__Work instruction__: Using the records that appear below, write out exactly the lines from the one with "- 3. ExtraTreesModel" through the one with "- cd indicium-imdb", keeping both end lines.

[Change listing data]

________________________

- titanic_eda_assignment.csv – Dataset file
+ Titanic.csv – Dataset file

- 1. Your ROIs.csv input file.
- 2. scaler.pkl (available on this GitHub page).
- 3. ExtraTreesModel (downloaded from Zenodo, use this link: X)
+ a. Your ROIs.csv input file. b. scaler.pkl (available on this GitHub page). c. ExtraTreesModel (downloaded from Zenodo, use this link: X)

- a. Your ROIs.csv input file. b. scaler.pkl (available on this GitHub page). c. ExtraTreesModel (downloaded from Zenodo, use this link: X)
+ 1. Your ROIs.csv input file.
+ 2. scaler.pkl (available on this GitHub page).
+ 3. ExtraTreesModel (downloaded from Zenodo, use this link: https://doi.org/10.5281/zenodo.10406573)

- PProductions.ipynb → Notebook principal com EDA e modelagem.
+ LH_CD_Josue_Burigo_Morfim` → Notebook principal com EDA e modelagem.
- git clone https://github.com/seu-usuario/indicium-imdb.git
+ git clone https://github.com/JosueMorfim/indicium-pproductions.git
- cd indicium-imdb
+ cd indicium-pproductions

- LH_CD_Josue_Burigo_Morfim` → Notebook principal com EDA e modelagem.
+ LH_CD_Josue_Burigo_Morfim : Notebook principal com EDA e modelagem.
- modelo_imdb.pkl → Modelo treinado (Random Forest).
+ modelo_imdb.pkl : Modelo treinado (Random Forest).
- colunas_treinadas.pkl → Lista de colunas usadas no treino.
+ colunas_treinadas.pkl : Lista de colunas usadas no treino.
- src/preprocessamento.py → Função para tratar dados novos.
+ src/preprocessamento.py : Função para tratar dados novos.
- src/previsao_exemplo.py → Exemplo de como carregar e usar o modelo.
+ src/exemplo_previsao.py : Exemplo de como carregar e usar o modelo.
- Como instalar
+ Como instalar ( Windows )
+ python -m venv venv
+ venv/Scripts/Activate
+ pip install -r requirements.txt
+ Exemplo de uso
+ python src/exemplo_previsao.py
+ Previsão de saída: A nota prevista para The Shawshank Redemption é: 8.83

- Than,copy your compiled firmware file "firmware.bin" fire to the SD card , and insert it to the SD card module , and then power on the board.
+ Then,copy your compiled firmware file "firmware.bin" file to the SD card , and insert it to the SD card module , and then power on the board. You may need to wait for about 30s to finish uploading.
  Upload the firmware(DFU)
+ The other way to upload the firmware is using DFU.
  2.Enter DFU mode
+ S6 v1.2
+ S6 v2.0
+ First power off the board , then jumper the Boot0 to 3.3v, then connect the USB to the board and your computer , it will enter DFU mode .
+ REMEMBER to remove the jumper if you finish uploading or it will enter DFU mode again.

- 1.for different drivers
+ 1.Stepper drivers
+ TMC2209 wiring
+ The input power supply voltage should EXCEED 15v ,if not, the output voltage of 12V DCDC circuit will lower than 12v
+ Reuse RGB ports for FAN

________________________

__Answer area__:
- 3. ExtraTreesModel (downloaded from Zenodo, use this link: X)
+ a. Your ROIs.csv input file. b. scaler.pkl (available on this GitHub page). c. ExtraTreesModel (downloaded from Zenodo, use this link: X)

- a. Your ROIs.csv input file. b. scaler.pkl (available on this GitHub page). c. ExtraTreesModel (downloaded from Zenodo, use this link: X)
+ 1. Your ROIs.csv input file.
+ 2. scaler.pkl (available on this GitHub page).
+ 3. ExtraTreesModel (downloaded from Zenodo, use this link: https://doi.org/10.5281/zenodo.10406573)

- PProductions.ipynb → Notebook principal com EDA e modelagem.
+ LH_CD_Josue_Burigo_Morfim` → Notebook principal com EDA e modelagem.
- git clone https://github.com/seu-usuario/indicium-imdb.git
+ git clone https://github.com/JosueMorfim/indicium-pproductions.git
- cd indicium-imdb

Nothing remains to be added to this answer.